We rijden weg. Het regent en ik moet het even verwerken. Wat gaan we zonder auto doen? Guhje, de plek waar we naar toe rijden, is platteland en het OV niet best. Fietsen kun je vergeten.

Ons hotel blijkt minder landelijk te liggen dan we dachten te zien op de kaart. Het staat in feite in een havengebied met een grote scheepswerf. De buurt heeft de typische sfeer van een haven waar veel zeelieden een paar dagen hun vertier zoeken. Restaurantjes, ‘gentleman’ clubs en heel veel Karaoke bars, zeer populair in Korea. Een levendige buurt kun je wel zeggen. Maar niet zoveel natuur, hoewel we door het raam van onze kamer wel de zee en in de verte de bergen zien. De kamer is top. Eigenlijk een soort studio. Met een koelkast en zelfs kookgelegenheid. En ruim. Naast een groot bed is er nog ruimte voor een klein bankstel.

Het weer is snert. Wat we totaal niet verwachten in oktober in Korea, regent het vaak en hard. Klimaatverandering, zegt iedereen. Intussen hebben we eindelijk Booking aan de lijn. 

‘Nee, als u het geld terug wilt had u ter plekke moeten annuleren’, zegt de aardige jongen aan de lijn. We schreeuwen nog net niet dat we de hele middag al aan het bellen zijn. Hij belooft de autoverhuurder te bellen om dat te verifiëren. Na 10 minuten belt hij terug: hij kreeg geen woord Engels uit de mevrouw met wie hij sprak. Uit coulance krijgen we drie van de vijf gereserveerde dagen terug. Dank.
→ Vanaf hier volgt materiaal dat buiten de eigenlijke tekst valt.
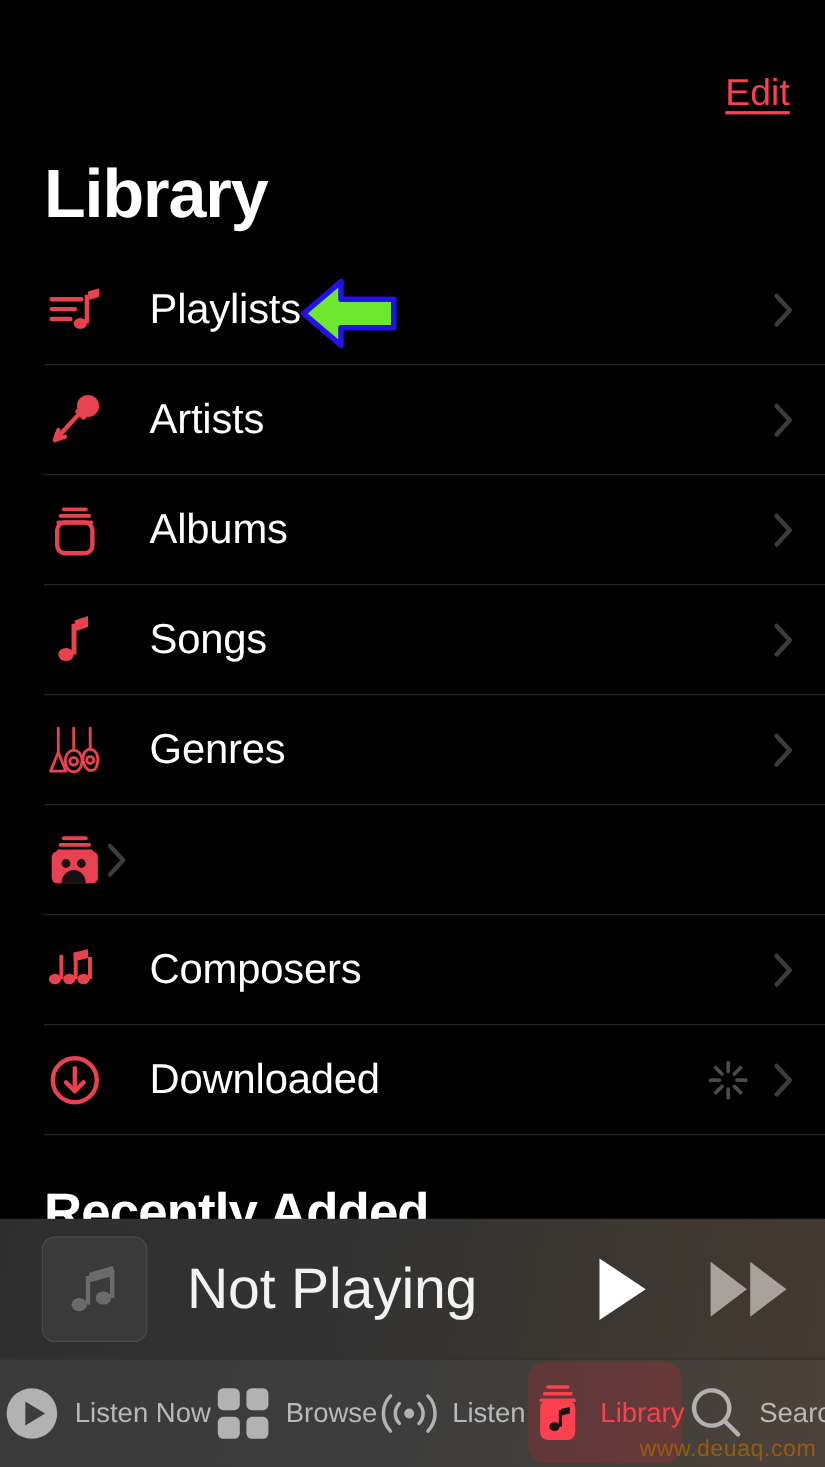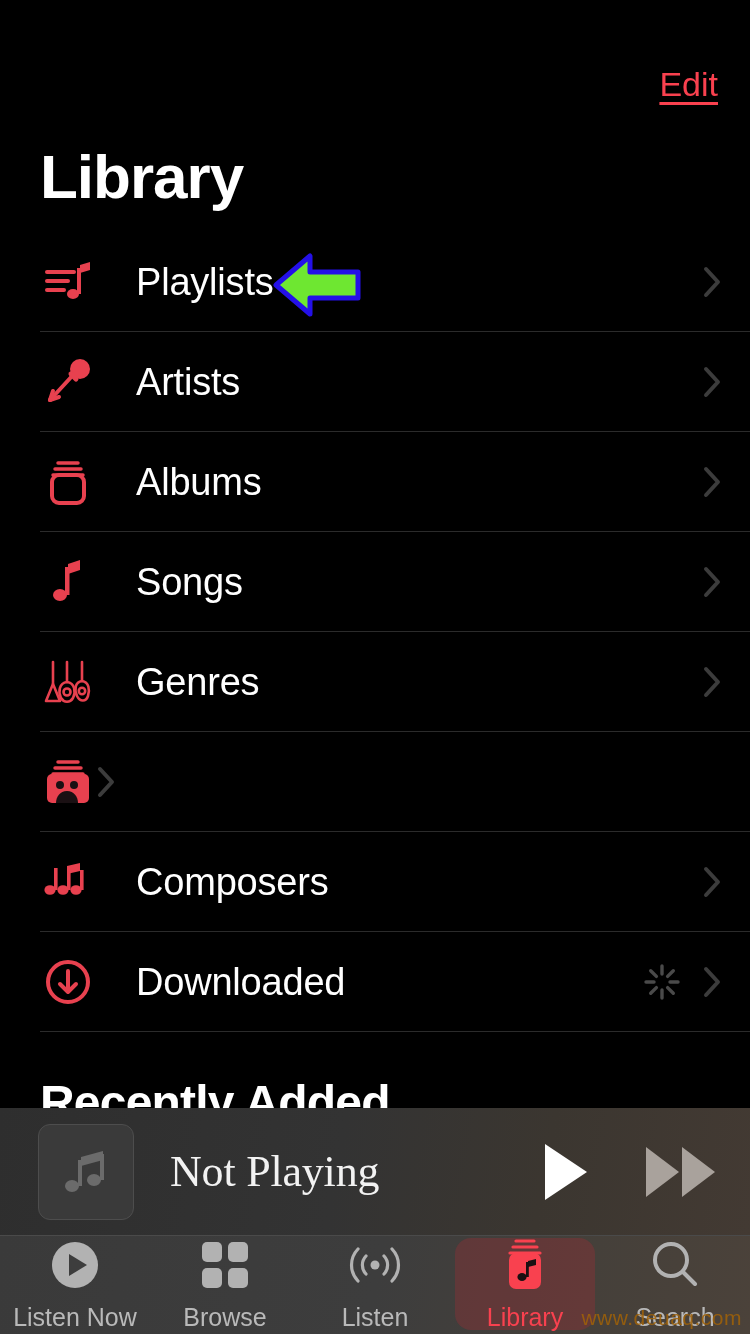"Not Playing" .np-title { font-family: Liberation Serif, serif -> none; font-size: 44px -> 52px }
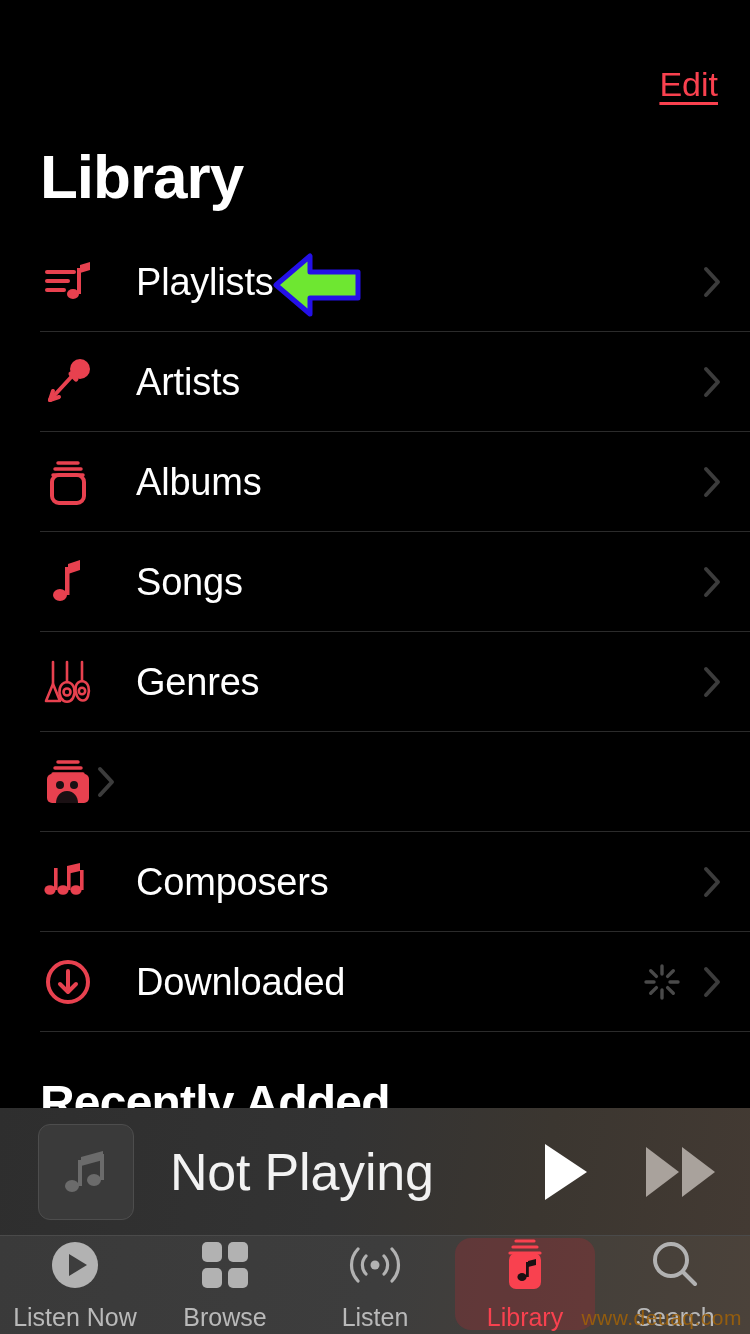"Listen Now" .tab { flex-direction: column -> row }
Zondag bezoeken we een Engelstalige dienst en lopen wat rond. Maandag breekt de zon door en maken we een prachtige wandeling langs de kust. Aan de voet van de berg is een houten wandelpad gebouwd waarlangs je zeker 1,5 uur kunt lopen. De zee rechts, de berg met bossen links en in de verte de silhouetten van bergen, tegen een blauwe lucht met zon. Het kan niet beter. 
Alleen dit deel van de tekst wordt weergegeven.